The remote user uses Cisco Anyconnect for VPN access to the ASA. The ASA sends a RADIUS Access-Request for that user to the ISE. That request hits the policy named ASA92-posture on the ISE. As a result, the ASA92-posture authorization profile is returned.

Is there a second authentication for the ASA VPN posture?

For the ASA VPN posture, there is no second authentication. All of the the attributes are returned in the RADIUS CoA. The VPN session is active and it is not possible to change most of the VPN user settings. Use this section in order to configure the ASA and the ISE. Here is the basic ASA configuration for Cisco AnyConnect access: !

How do I connect to the ASA from another computer?
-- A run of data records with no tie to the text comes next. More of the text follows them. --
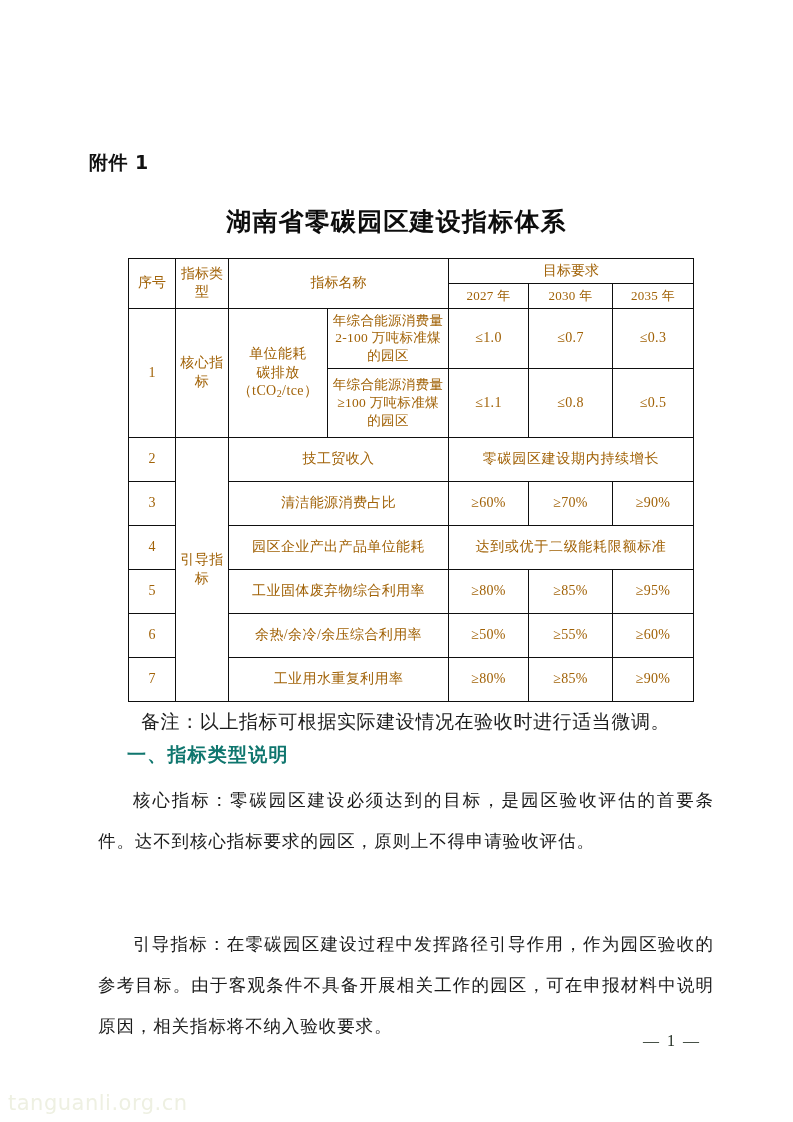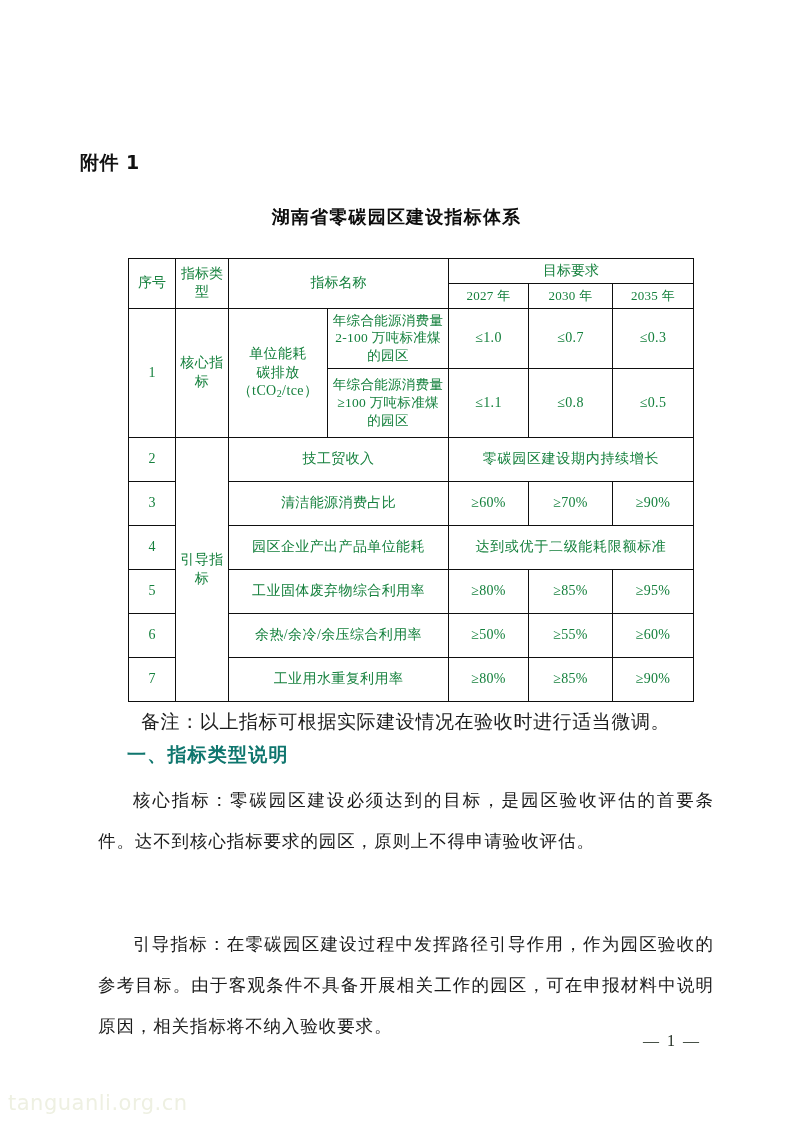--- a/index.html
+++ b/index.html
@@ -26,7 +26,7 @@
   
   .attachment-label {
     position: absolute;
-    left: 80px;
+    left: 89px;
     top: 150px;
     font-family: "DejaVu Sans", "Liberation Sans", sans-serif;
     font-size: 19px;

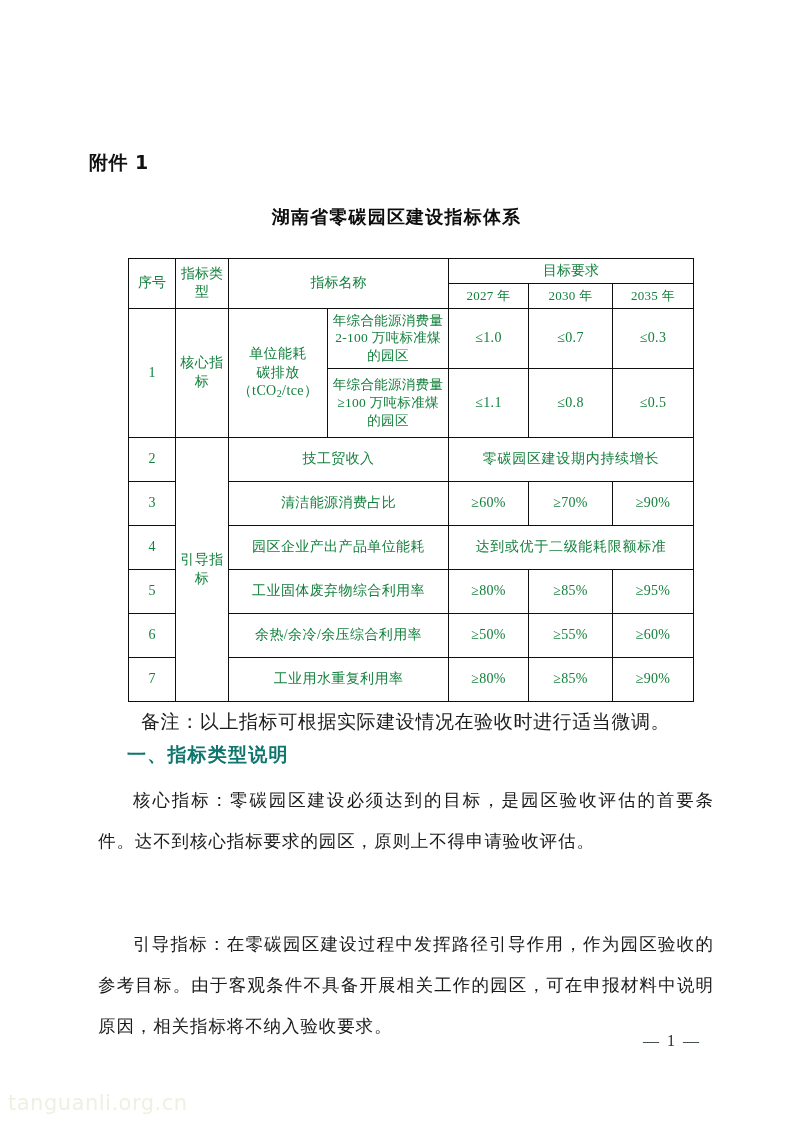--- a/index.html
+++ b/index.html
@@ -44,7 +44,7 @@
     top: 205px;
     text-align: center;
     font-family: "DejaVu Sans", "Liberation Sans", sans-serif;
-    font-size: 18px;
+    font-size: 25px;
     font-weight: 700;
     letter-spacing: 1.2px;
     color: #0d0d0d;

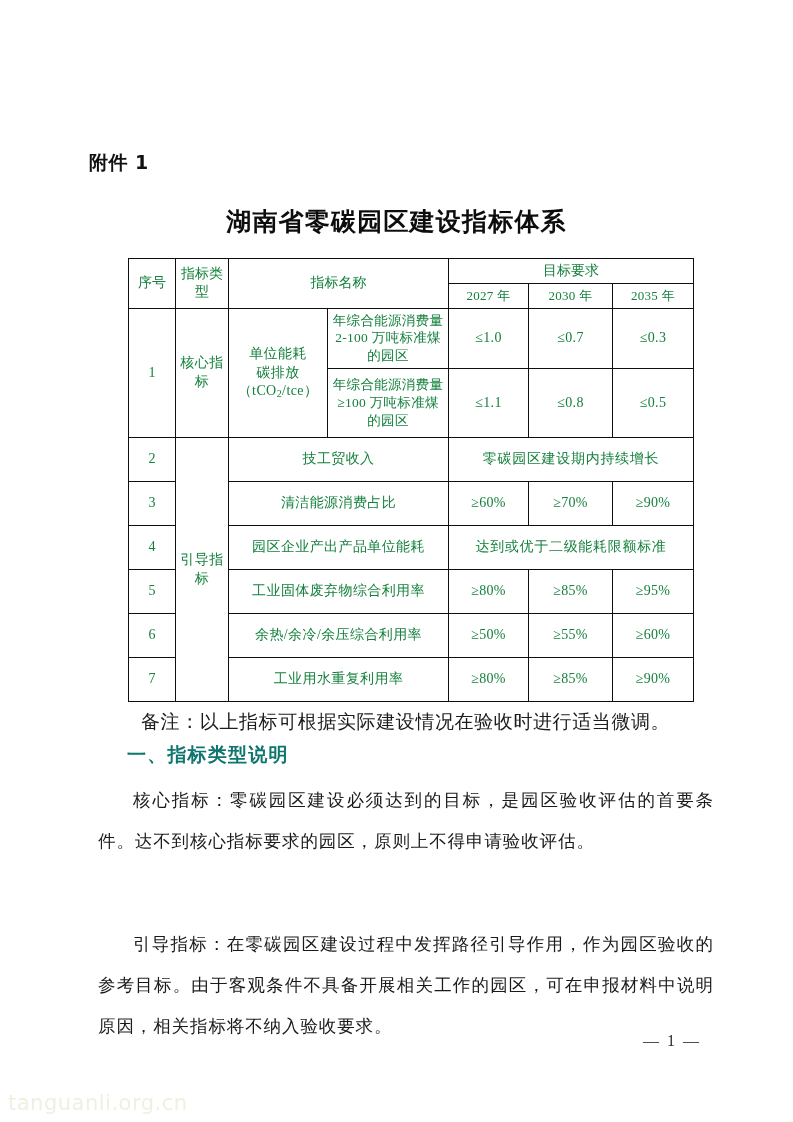--- a/index.html
+++ b/index.html
@@ -63,7 +63,7 @@
     table-layout: fixed;
     font-family: "Liberation Serif", "DejaVu Serif", serif;
     font-size: 13px;
-    color: #15803d;
+    color: #a16207;
     padding-left: 14px;
   }
   table.indicator-table td,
This allows remote users to connect to the ASA and access the remote network through an IPsec encrypted tunnel. The remote user requires the Cisco VPN client software on his/her computer, once the connection is established the user will receive a private IP address from the ASA and has access to the network.

What is the ASA in a VPN?

The ASA sends a RADIUS Accounting-Request start packet and receives a response. This is needed in order to send all of the details in regards to the session to the ISE. These details include the session_id, external IP address of the VPN client, and the IP address of the ASA. The ISE uses the session_id in order to identify that session. The ASA also sends periodic interim account information, where the most important attribute is the Framed-IP-Address with the IP that is assigned to the client by the ASA ( 10.10.10.10 in this example).

What is Cisco ASA 9.2.1?

The Cisco ASA Version 9.2.1 supports RADIUS Change of Authorization (CoA) (RFC 5176). This allows for posturing of VPN users against the Cisco ISE without the need for an IPN. After a VPN user logs in, the ASA redirects web traffic to the ISE, where the user is provisioned with a Network Admission Control (NAC) Agent or Web Agent. The agent performs specific checks on the user machine in order to determine its compliance against a configured set of posture rules, such as Operating System (OS), patches, AntiVirus, Service, Application, or Registry rules.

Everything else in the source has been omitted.